Go through the listing below and write out exactly the lines from the one that mentions "color: #a16207 ->" through the one that mentions "text: 包括加减乘除运算的组合使用 ->", minus the pictures.

-- INFORMATION SHOWN follows --

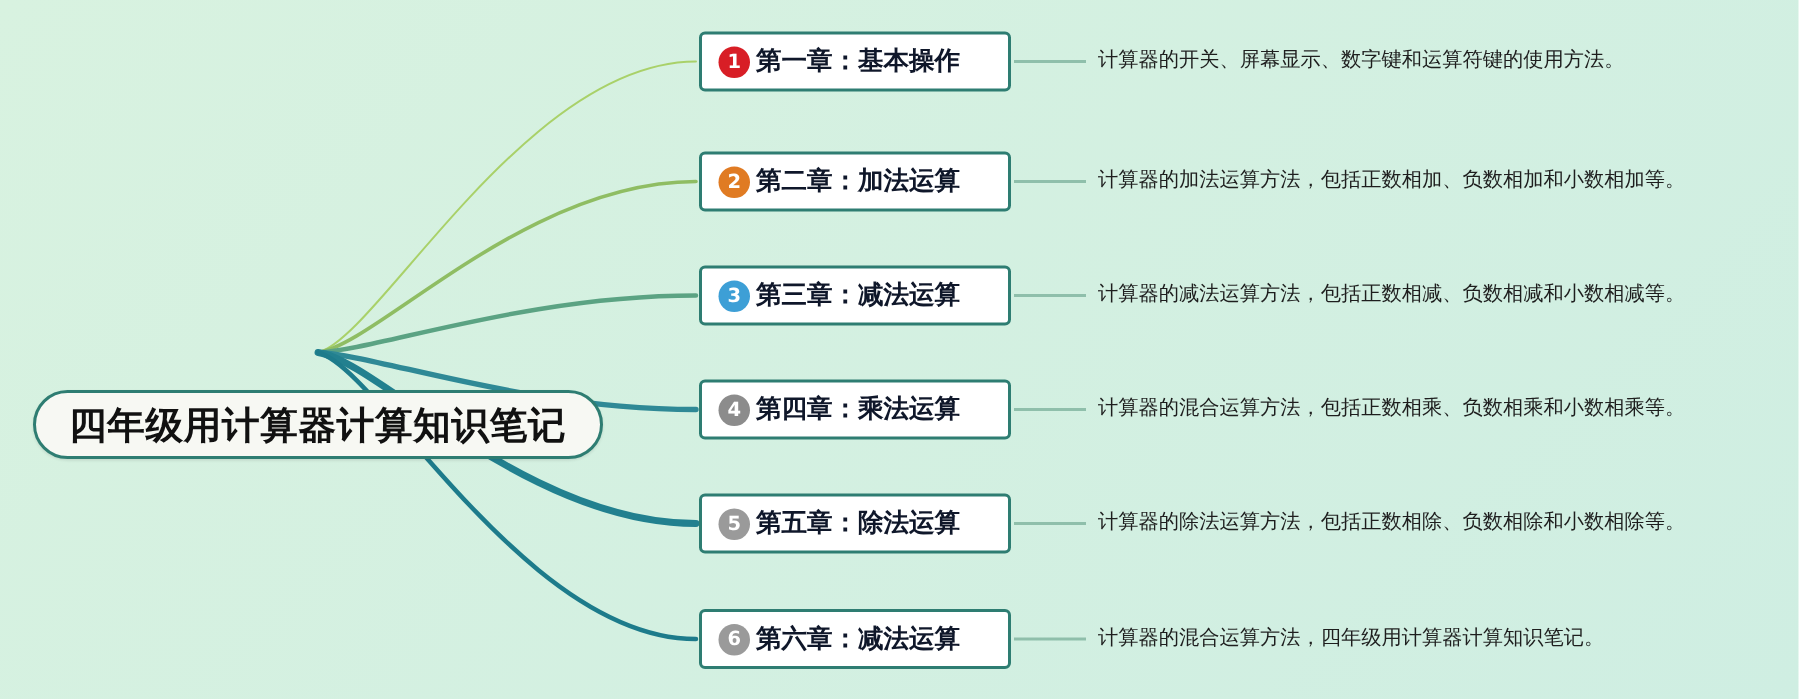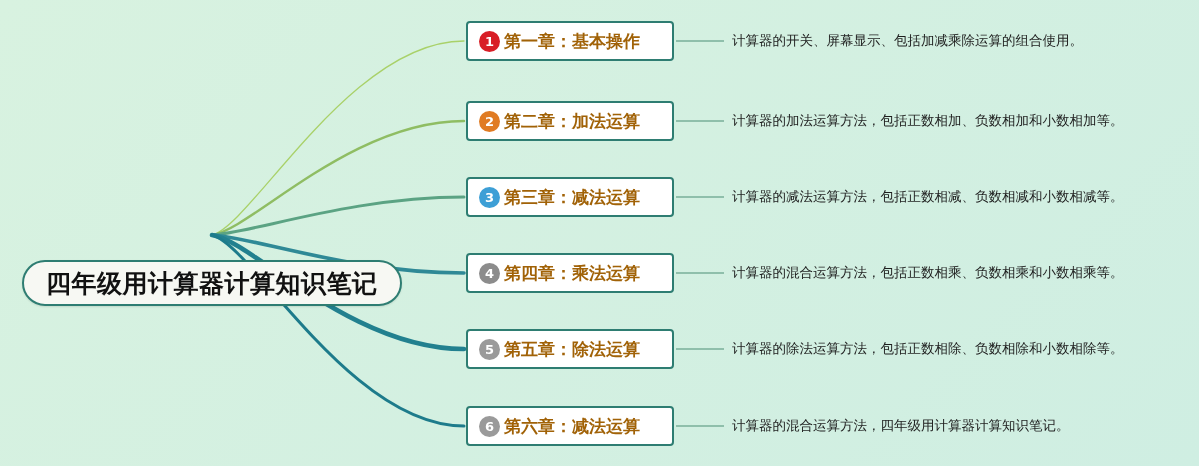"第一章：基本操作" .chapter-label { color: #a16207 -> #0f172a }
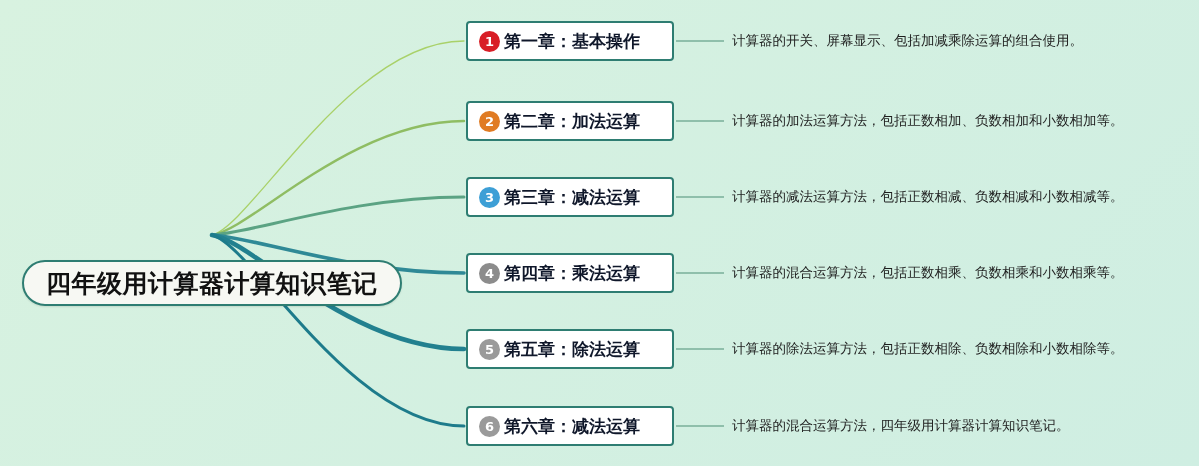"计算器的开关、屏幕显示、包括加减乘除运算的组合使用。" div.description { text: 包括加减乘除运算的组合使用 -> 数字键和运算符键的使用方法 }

-- INFORMATION SHOWN concluded --
-- INFORMATION SHOWN follows --

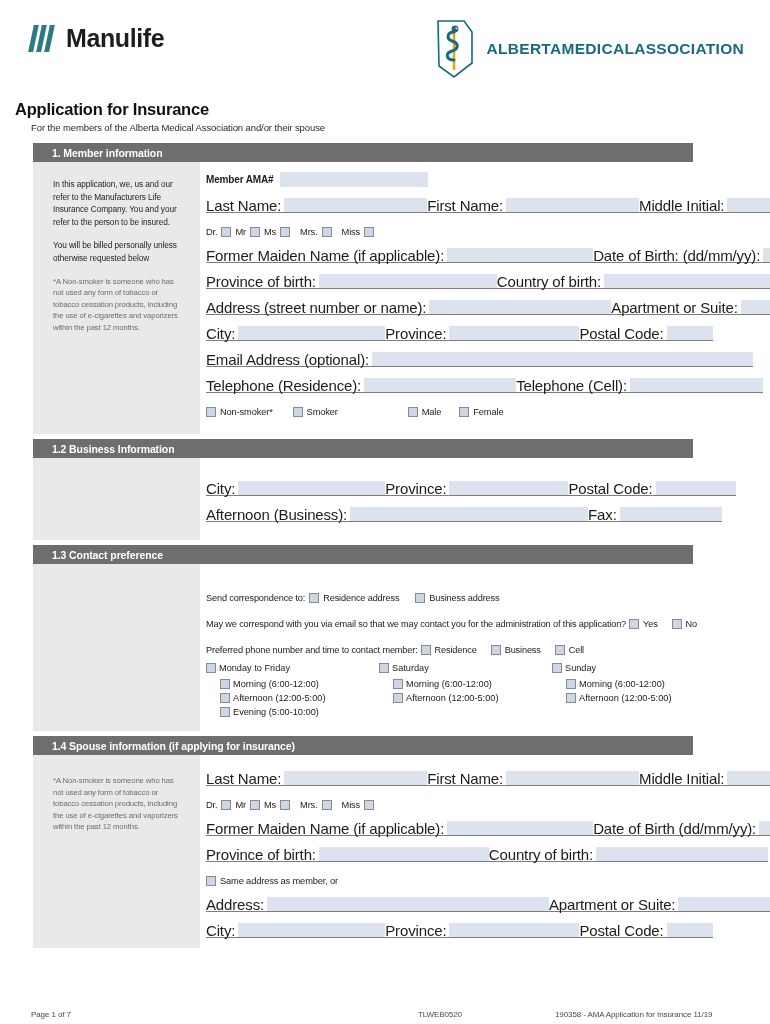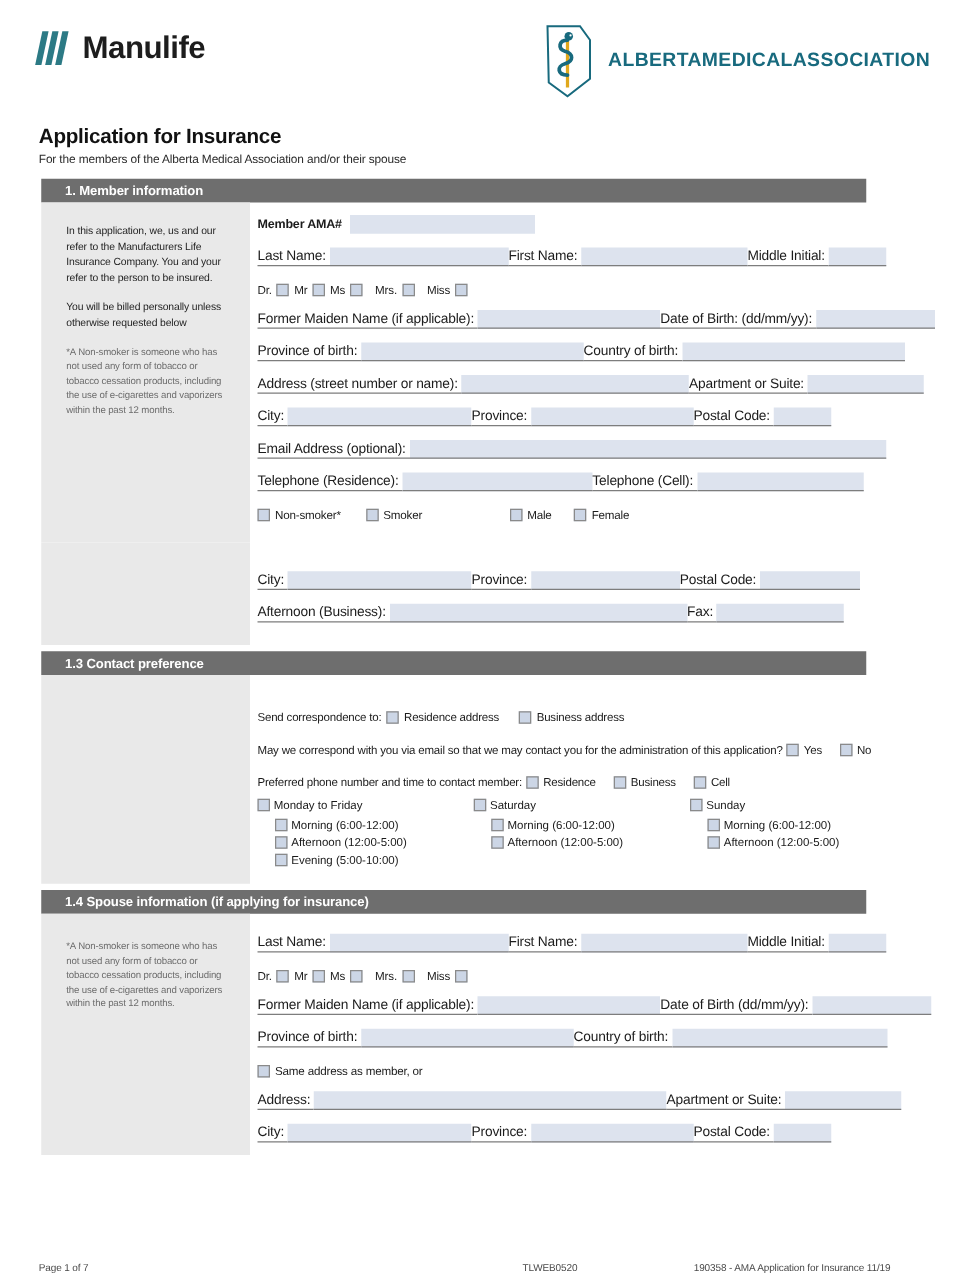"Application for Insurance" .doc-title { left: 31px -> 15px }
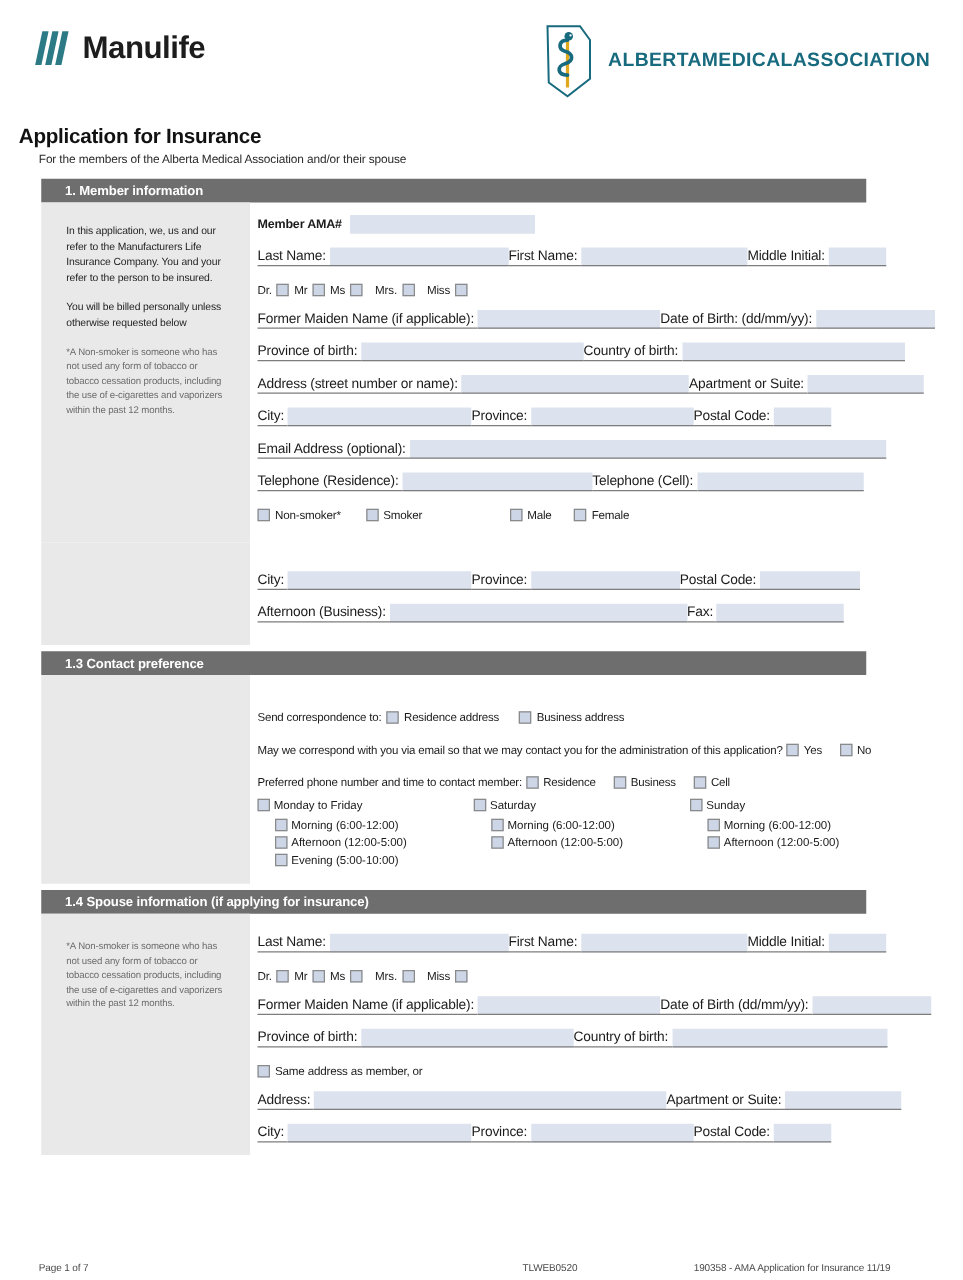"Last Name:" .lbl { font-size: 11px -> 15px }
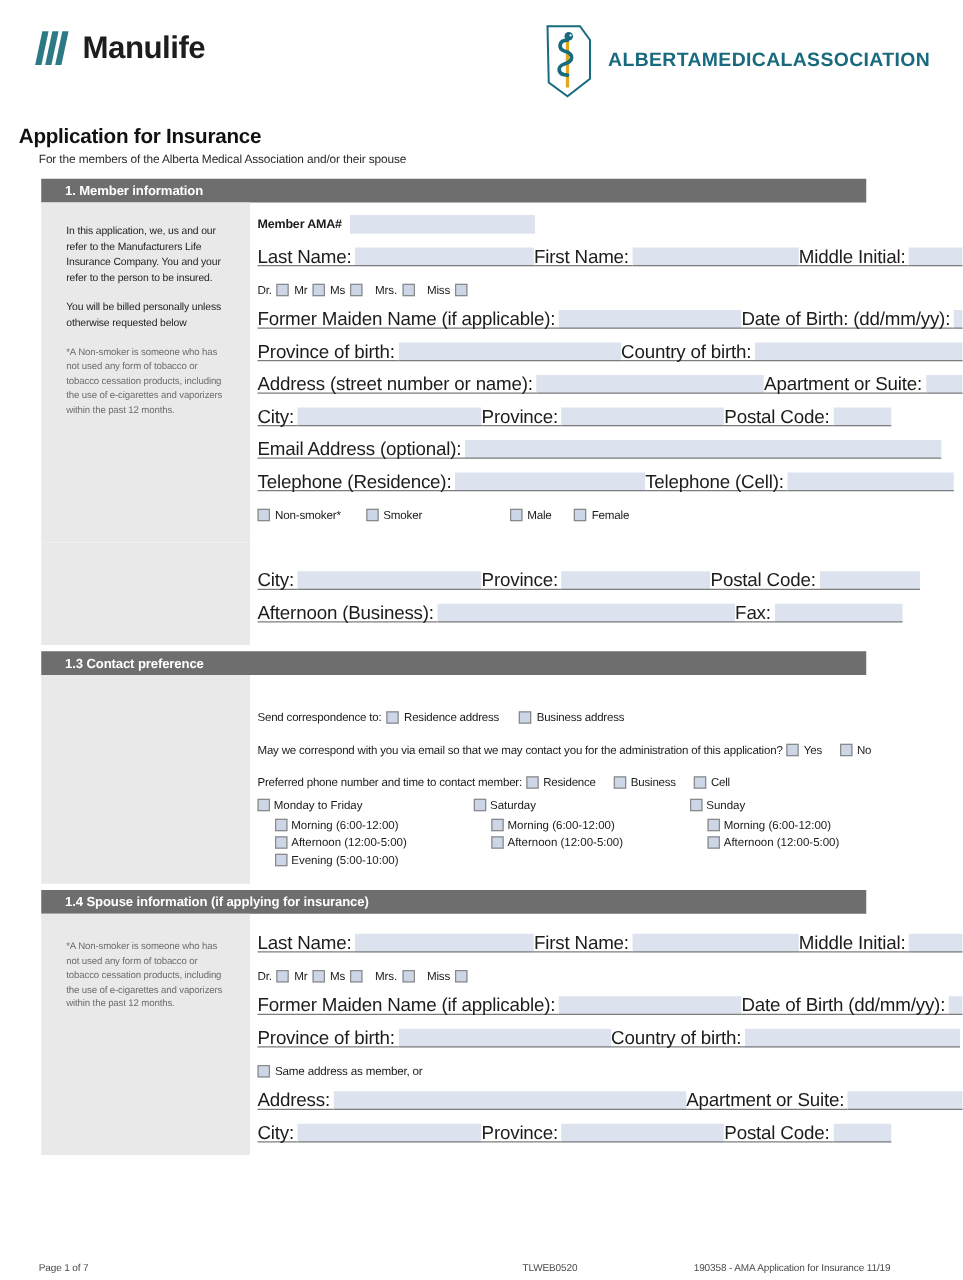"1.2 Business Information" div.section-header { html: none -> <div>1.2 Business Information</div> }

-- INFORMATION SHOWN concluded --

RESPONSE TO THE EXERCISE:
"第一章：基本操作" .chapter-label { color: #a16207 -> #0f172a }
"计算器的开关、屏幕显示、包括加减乘除运算的组合使用。" div.description { text: 包括加减乘除运算的组合使用 -> 数字键和运算符键的使用方法 }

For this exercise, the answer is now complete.